START Data to use

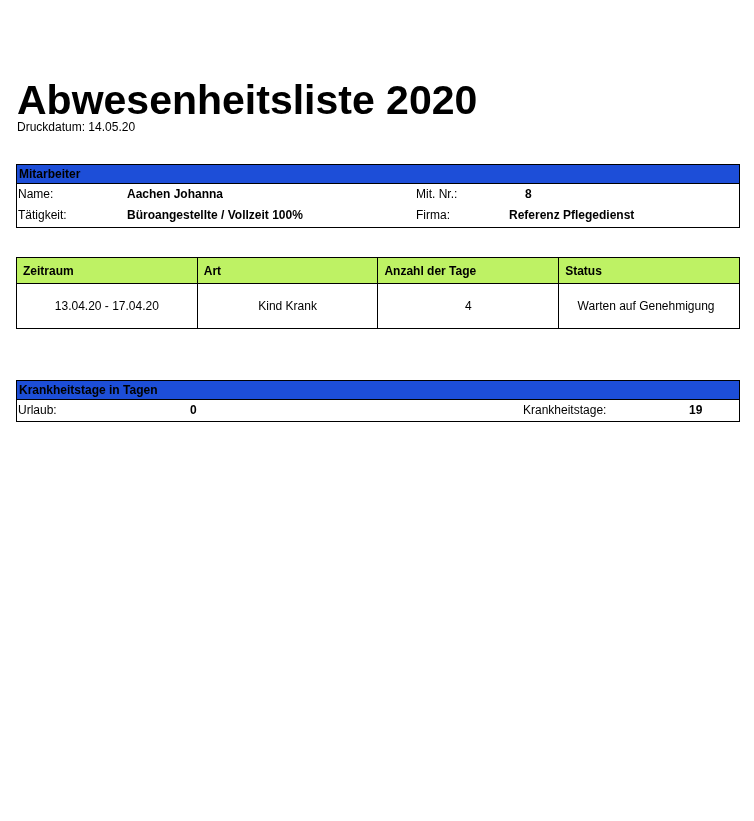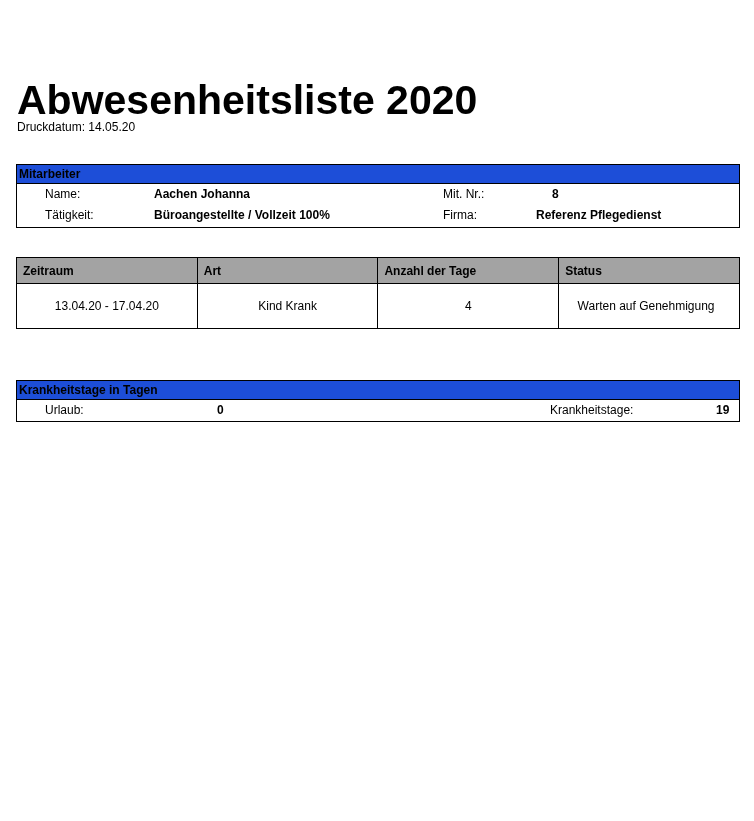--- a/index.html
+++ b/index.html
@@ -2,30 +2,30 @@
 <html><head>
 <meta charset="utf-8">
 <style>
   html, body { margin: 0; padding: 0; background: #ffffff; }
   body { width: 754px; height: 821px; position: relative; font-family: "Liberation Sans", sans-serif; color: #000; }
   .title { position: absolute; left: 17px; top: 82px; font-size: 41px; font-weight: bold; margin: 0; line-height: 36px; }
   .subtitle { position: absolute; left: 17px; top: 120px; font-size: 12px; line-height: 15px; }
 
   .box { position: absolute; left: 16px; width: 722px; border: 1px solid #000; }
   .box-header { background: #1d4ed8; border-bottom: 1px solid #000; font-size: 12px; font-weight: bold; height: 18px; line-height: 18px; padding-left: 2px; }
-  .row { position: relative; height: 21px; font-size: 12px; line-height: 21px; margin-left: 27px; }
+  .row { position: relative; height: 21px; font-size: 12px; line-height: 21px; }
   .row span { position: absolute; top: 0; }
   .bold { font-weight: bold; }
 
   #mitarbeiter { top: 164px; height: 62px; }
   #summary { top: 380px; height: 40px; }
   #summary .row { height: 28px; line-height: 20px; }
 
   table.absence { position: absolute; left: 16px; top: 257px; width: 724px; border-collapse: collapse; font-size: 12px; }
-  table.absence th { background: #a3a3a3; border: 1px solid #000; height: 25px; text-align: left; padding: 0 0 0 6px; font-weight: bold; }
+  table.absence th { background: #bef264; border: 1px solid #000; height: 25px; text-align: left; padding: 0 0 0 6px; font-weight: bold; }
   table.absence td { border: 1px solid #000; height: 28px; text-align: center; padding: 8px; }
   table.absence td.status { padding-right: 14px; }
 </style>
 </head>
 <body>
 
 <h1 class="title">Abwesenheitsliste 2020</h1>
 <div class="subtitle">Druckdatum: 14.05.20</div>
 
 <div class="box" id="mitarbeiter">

END Data to use
START Data to use

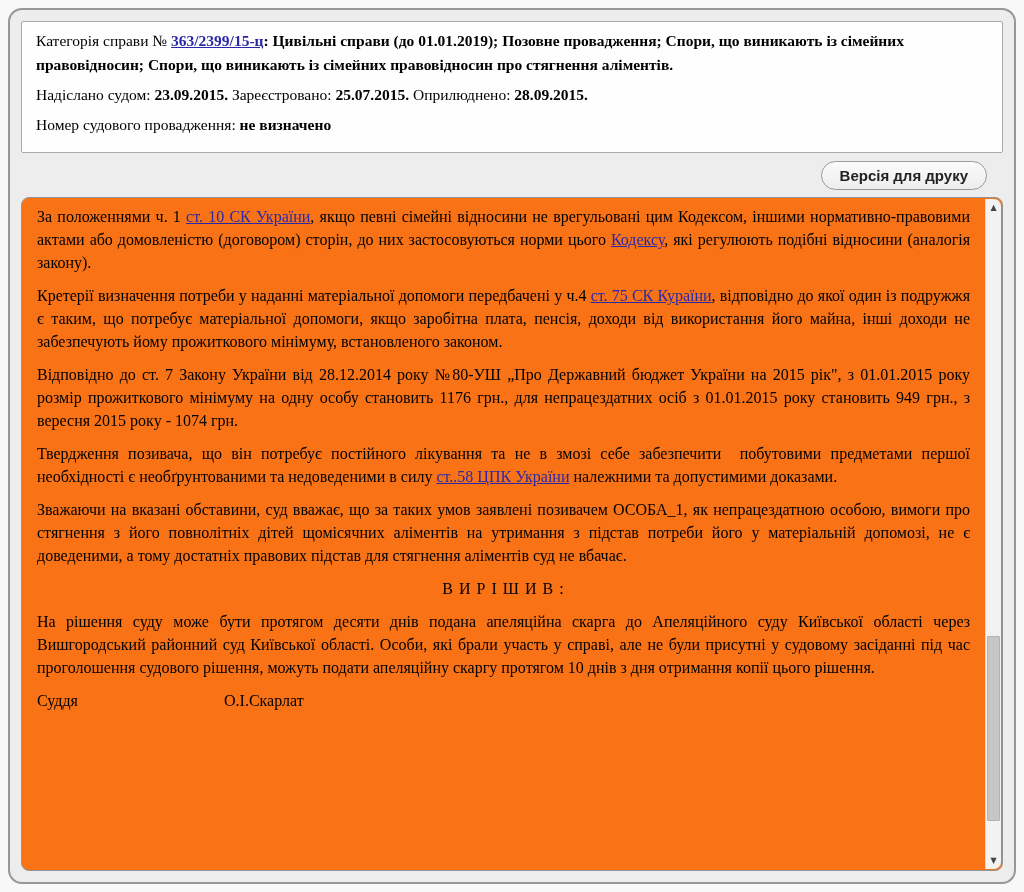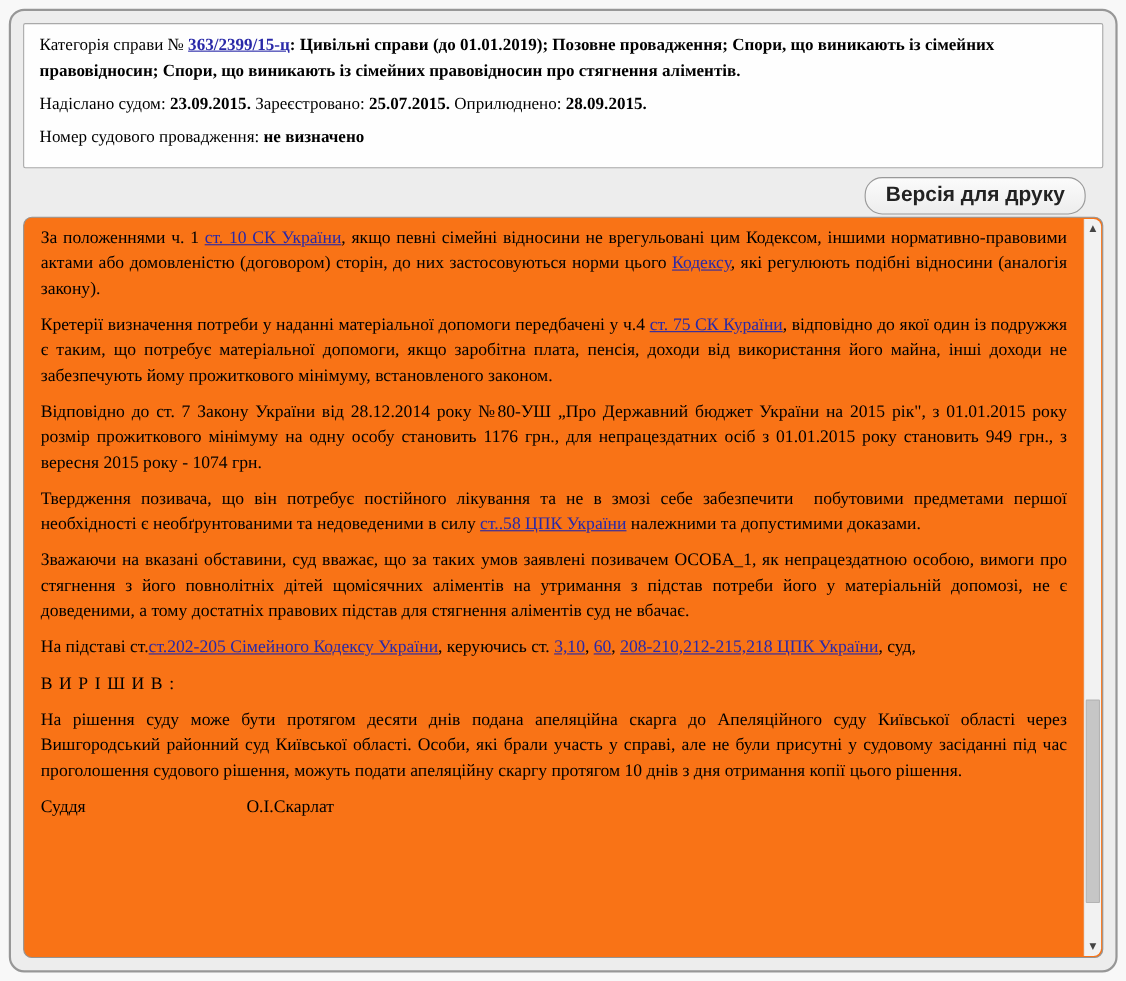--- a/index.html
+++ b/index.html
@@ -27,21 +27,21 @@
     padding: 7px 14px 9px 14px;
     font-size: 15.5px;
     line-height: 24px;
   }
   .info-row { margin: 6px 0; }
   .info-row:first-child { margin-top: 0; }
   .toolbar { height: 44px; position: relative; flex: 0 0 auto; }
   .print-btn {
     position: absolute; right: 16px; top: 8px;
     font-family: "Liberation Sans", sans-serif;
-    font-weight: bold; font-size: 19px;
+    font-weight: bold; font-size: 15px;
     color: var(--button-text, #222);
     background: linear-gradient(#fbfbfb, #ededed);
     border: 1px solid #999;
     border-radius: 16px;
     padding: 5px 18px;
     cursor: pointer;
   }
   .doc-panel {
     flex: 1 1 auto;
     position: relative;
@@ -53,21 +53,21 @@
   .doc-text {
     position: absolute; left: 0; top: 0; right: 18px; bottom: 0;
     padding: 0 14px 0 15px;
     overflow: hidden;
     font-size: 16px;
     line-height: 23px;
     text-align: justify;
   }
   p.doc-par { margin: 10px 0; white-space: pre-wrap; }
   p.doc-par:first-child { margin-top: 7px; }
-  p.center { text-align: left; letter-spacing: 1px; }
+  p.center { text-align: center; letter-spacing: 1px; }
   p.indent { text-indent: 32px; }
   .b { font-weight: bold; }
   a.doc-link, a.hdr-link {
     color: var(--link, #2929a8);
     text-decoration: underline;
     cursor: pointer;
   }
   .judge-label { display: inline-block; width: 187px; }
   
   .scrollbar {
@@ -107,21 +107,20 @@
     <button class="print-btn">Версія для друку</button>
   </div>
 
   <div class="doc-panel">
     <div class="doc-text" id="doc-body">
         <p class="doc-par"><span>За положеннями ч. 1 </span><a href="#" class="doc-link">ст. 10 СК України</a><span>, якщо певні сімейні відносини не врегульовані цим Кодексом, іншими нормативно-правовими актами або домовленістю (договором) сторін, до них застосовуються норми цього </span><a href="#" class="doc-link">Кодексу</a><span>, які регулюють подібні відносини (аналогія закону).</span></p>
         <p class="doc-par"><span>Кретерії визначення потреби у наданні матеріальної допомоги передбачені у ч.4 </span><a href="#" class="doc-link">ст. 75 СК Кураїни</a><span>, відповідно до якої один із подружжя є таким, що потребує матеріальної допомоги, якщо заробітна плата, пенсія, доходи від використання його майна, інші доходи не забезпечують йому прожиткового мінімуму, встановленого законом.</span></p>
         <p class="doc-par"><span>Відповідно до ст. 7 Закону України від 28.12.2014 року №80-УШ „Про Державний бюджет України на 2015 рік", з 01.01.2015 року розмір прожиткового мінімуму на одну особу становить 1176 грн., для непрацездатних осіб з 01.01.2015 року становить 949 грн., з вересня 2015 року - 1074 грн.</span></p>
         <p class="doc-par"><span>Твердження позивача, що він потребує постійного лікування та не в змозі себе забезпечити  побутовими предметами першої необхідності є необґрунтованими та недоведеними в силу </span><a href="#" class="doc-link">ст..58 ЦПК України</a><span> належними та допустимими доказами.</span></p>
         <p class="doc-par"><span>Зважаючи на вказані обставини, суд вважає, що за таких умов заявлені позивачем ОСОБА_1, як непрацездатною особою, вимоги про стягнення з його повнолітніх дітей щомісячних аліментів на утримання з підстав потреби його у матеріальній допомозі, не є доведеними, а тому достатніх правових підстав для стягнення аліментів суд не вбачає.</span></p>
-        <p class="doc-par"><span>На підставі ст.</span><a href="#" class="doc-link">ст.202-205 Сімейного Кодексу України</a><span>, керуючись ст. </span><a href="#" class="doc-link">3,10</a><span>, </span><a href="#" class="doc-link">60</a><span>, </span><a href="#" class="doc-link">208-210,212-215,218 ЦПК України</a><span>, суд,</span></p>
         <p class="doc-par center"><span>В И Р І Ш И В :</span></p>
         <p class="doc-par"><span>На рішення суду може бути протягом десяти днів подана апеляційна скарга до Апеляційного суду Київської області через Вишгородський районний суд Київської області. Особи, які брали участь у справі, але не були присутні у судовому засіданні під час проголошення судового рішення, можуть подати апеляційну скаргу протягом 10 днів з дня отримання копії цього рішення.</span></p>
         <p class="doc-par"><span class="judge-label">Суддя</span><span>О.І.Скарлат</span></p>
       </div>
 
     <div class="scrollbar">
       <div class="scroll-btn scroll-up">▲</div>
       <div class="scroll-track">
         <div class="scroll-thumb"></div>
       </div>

END Data to use

Check each line above for the word "position" and copy the ones that have it.

   body { width: 754px; height: 821px; position: relative; font-family: "Liberation Sans", sans-serif; color: #000; }
   .title { position: absolute; left: 17px; top: 82px; font-size: 41px; font-weight: bold; margin: 0; line-height: 36px; }
   .subtitle { position: absolute; left: 17px; top: 120px; font-size: 12px; line-height: 15px; }
   .box { position: absolute; left: 16px; width: 722px; border: 1px solid #000; }
-  .row { position: relative; height: 21px; font-size: 12px; line-height: 21px; margin-left: 27px; }
+  .row { position: relative; height: 21px; font-size: 12px; line-height: 21px; }
   .row span { position: absolute; top: 0; }
   table.absence { position: absolute; left: 16px; top: 257px; width: 724px; border-collapse: collapse; font-size: 12px; }
   .toolbar { height: 44px; position: relative; flex: 0 0 auto; }
     position: absolute; right: 16px; top: 8px;
     position: relative;
     position: absolute; left: 0; top: 0; right: 18px; bottom: 0;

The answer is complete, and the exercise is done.